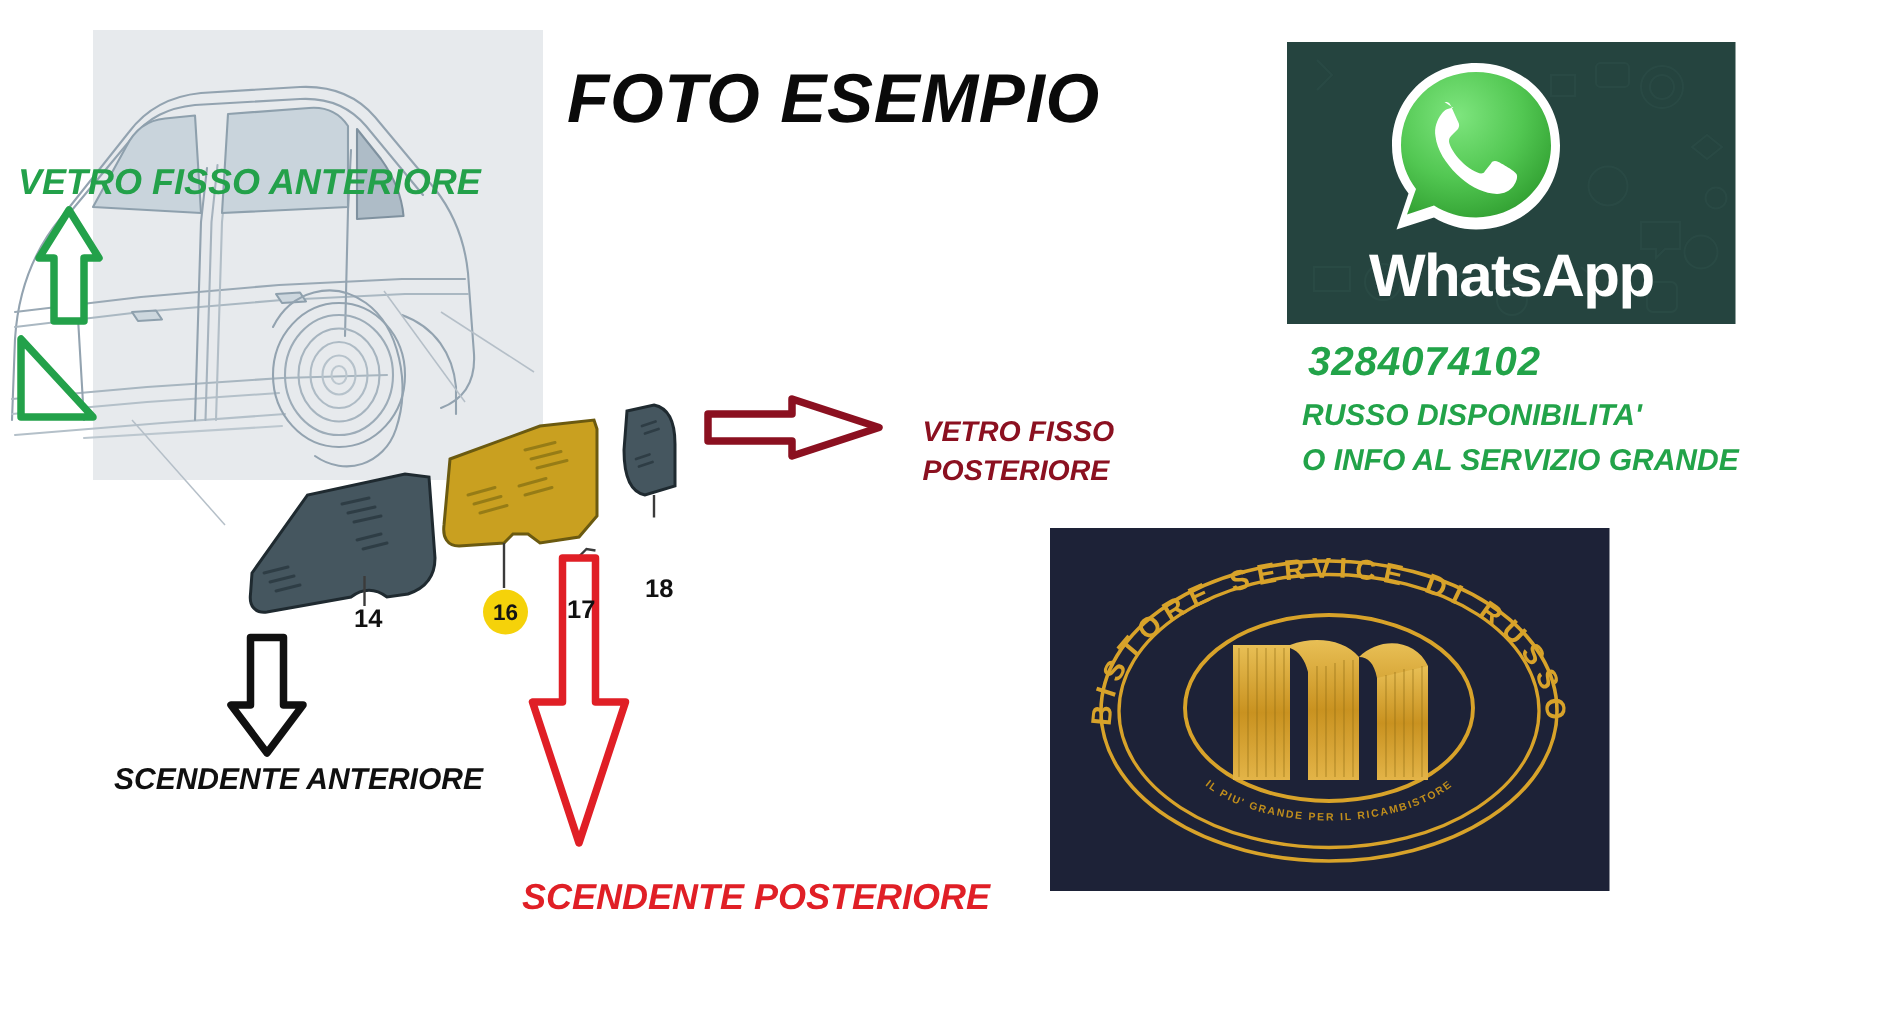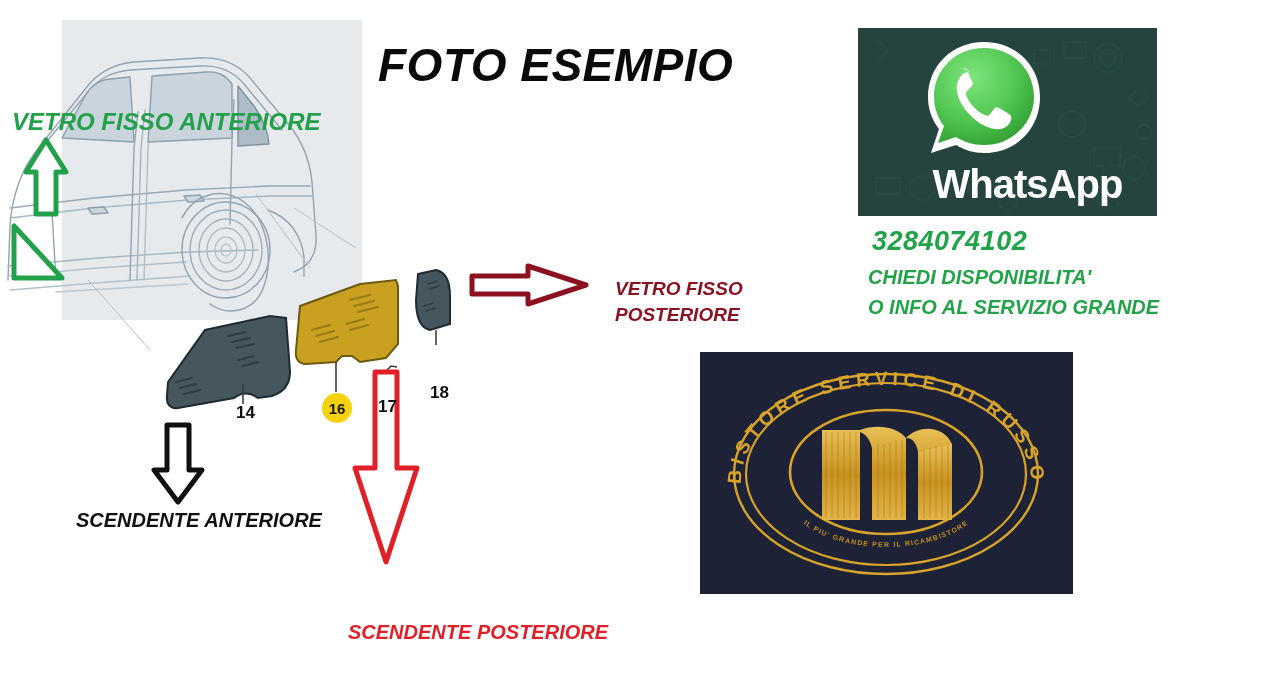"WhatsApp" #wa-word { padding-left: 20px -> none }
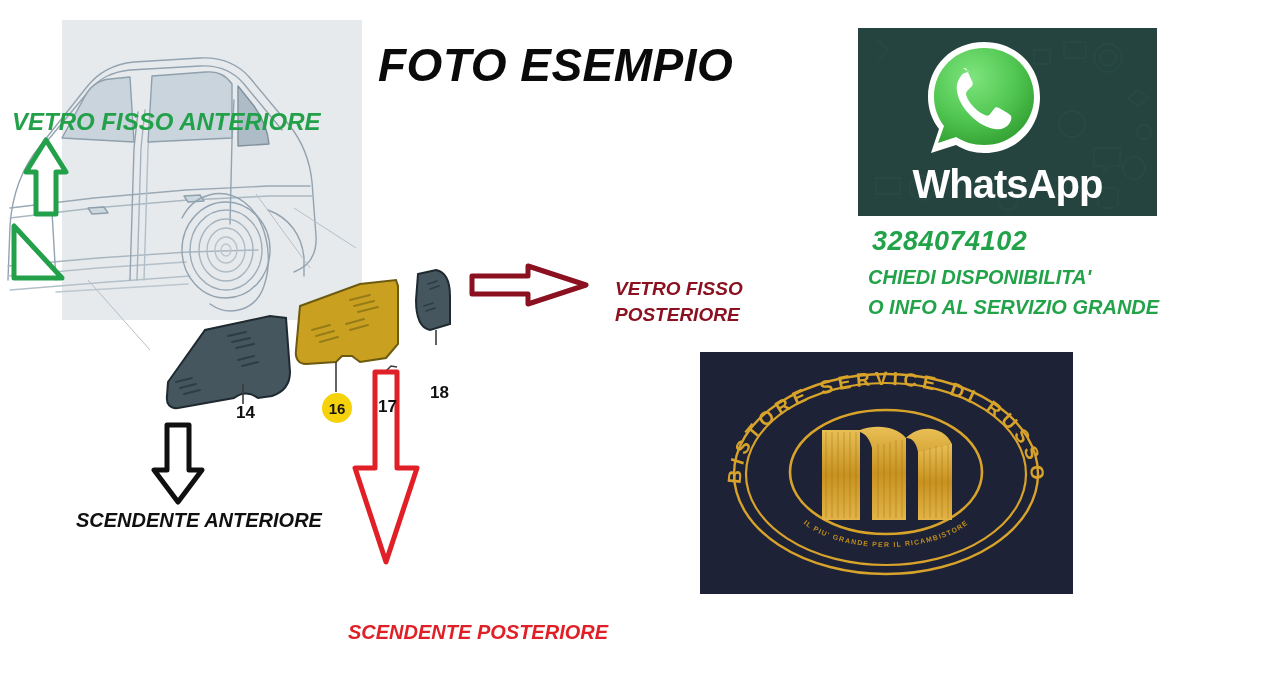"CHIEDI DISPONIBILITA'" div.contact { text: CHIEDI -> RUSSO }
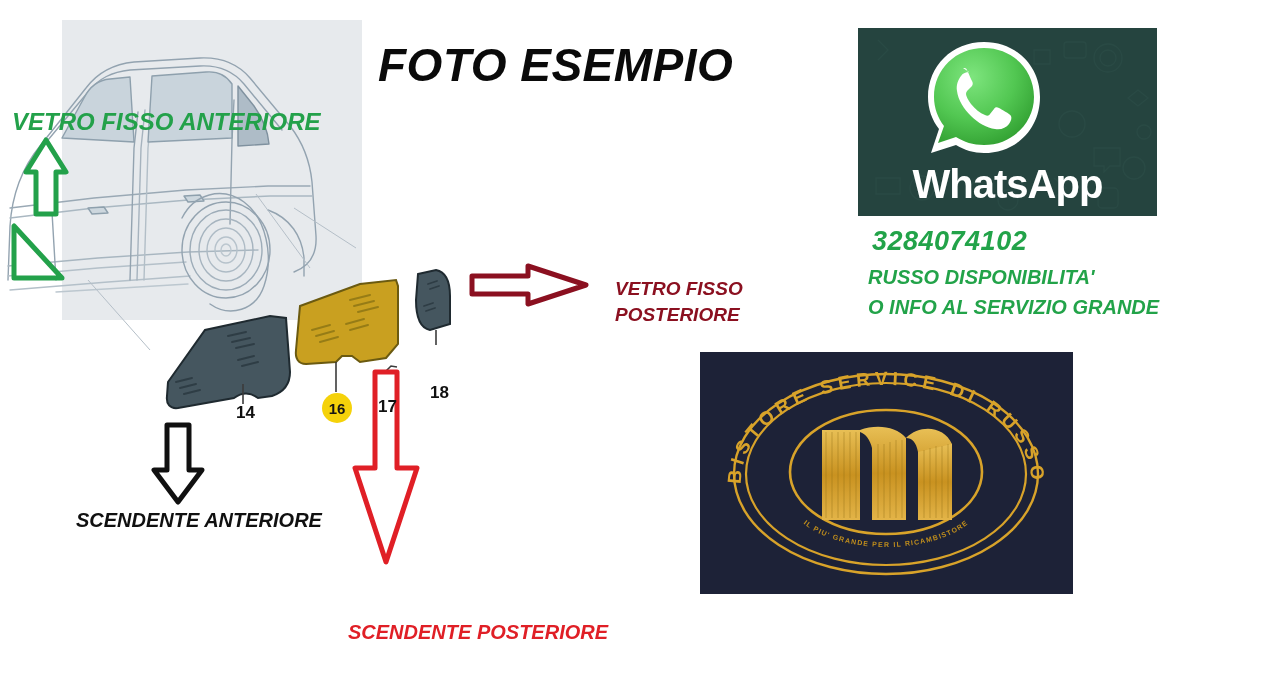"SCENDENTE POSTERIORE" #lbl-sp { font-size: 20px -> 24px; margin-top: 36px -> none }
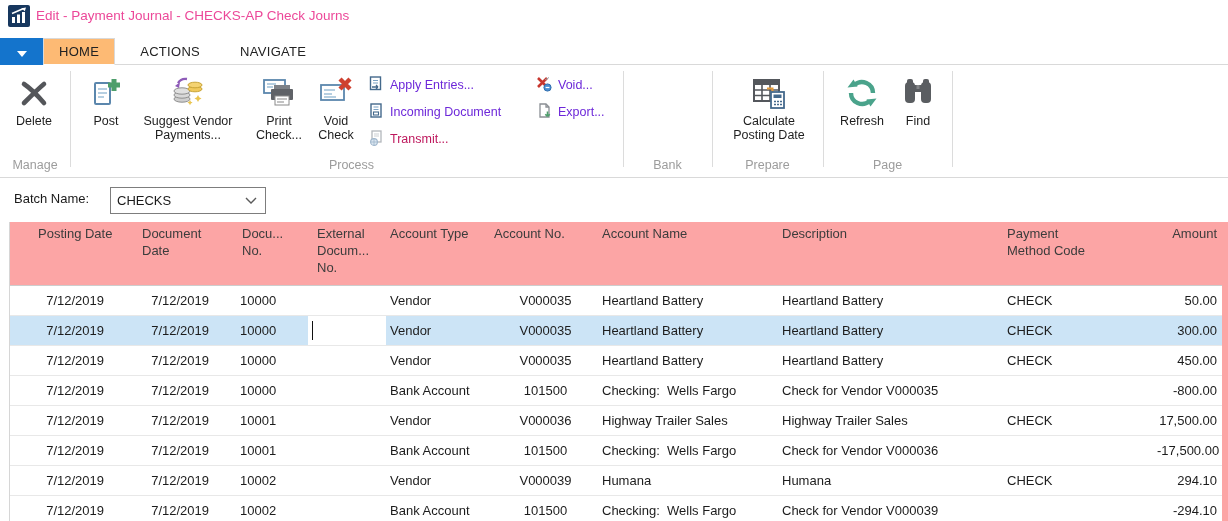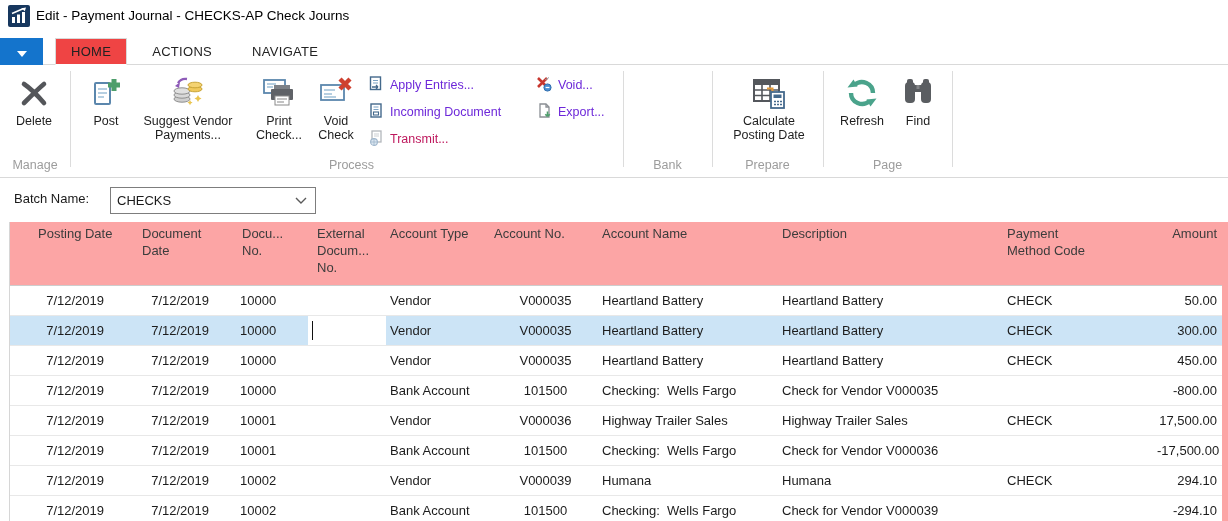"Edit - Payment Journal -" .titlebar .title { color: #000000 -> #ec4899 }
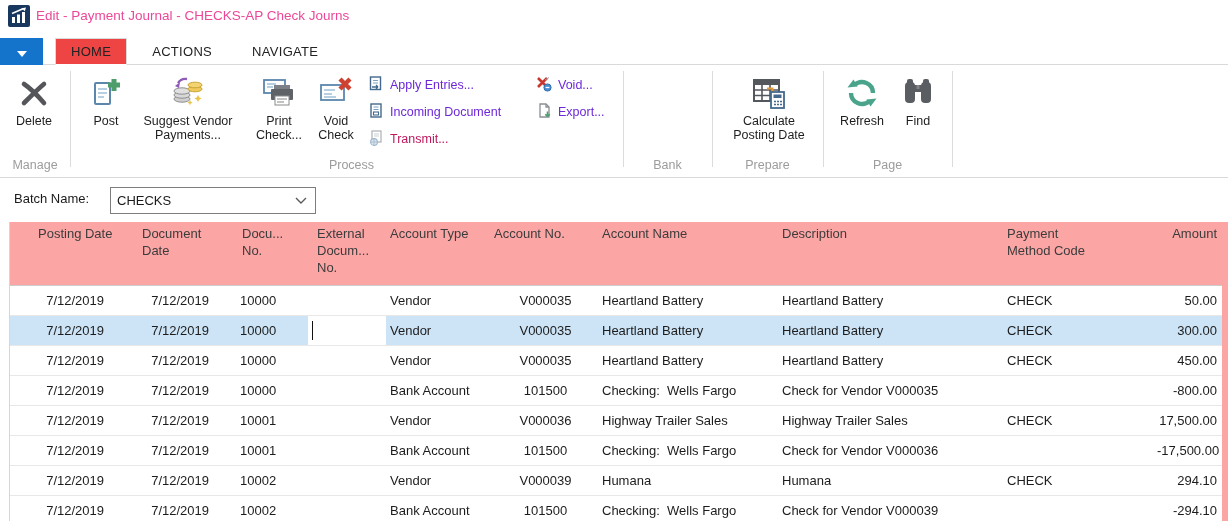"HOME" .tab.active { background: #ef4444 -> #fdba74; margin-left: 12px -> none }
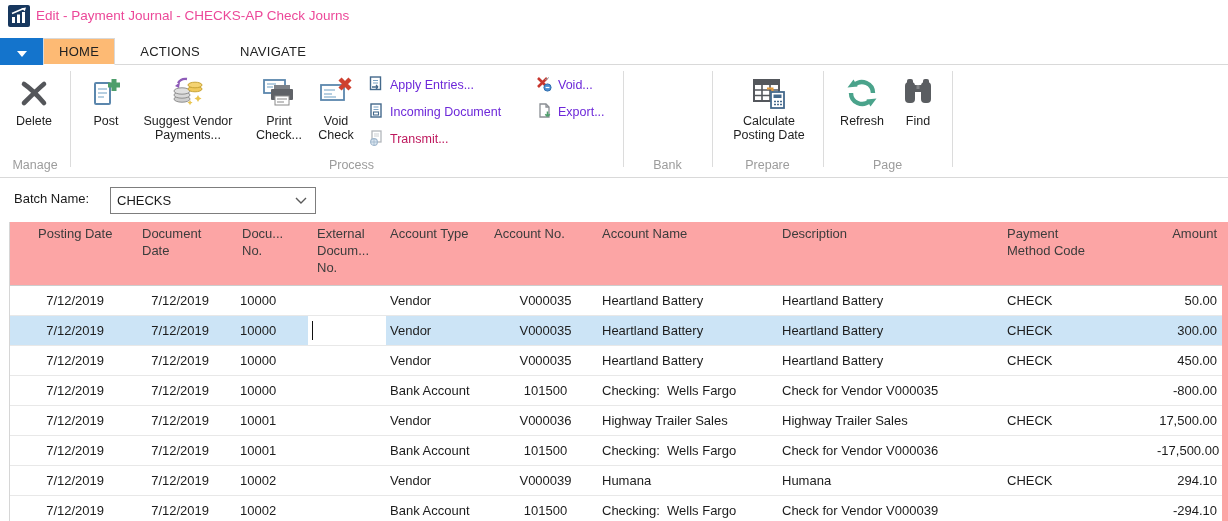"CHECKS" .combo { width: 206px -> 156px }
....
WORK INSTRUCTIONS: Leaving the pictures aside, transcribe the entire listing exactly.

PROBLEM SOLUTION:
"WhatsApp" #wa-word { padding-left: 20px -> none }
"CHIEDI DISPONIBILITA'" div.contact { text: CHIEDI -> RUSSO }
"SCENDENTE POSTERIORE" #lbl-sp { font-size: 20px -> 24px; margin-top: 36px -> none }
"Edit - Payment Journal -" .titlebar .title { color: #000000 -> #ec4899 }
"HOME" .tab.active { background: #ef4444 -> #fdba74; margin-left: 12px -> none }
"CHECKS" .combo { width: 206px -> 156px }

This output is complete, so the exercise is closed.